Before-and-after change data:
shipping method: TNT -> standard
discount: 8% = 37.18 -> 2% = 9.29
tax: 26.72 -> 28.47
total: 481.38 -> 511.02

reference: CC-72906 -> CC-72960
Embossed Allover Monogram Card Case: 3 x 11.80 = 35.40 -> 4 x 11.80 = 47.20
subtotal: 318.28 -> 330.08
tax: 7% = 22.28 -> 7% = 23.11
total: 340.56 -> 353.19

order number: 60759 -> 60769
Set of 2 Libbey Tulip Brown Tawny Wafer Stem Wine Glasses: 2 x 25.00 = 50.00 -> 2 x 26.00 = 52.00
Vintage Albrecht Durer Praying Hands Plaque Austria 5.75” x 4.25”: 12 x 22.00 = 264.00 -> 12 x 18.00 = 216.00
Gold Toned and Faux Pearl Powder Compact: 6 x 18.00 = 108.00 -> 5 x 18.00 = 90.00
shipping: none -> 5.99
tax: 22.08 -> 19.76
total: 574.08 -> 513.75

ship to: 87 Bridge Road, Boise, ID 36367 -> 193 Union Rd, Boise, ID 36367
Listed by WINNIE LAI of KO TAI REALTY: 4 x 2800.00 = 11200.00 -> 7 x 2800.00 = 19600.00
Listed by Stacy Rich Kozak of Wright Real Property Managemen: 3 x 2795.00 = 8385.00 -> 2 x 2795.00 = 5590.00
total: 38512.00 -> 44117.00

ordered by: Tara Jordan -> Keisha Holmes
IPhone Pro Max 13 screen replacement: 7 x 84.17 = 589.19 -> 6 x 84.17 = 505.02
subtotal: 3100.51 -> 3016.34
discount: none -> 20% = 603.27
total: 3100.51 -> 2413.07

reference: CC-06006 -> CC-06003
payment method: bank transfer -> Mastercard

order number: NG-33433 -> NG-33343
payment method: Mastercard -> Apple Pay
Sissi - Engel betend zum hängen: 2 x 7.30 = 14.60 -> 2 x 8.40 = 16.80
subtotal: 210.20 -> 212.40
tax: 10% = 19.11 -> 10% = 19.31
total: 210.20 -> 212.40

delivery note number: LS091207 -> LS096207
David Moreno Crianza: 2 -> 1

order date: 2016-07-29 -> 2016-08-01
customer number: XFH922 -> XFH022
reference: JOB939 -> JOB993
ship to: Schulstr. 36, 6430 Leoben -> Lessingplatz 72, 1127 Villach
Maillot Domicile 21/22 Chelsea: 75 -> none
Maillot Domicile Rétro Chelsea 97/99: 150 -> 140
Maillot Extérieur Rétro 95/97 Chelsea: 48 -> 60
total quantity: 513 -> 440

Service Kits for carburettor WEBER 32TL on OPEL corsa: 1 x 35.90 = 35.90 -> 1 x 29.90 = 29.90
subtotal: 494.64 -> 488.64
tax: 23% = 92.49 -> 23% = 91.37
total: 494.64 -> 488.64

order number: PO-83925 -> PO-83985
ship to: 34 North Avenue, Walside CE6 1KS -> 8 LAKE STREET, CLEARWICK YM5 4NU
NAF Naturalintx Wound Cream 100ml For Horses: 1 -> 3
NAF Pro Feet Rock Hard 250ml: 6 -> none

• [Problem description]: Above are the records; report how many of their lines hold the string "Listed", with no other words.

• [Written response]: 2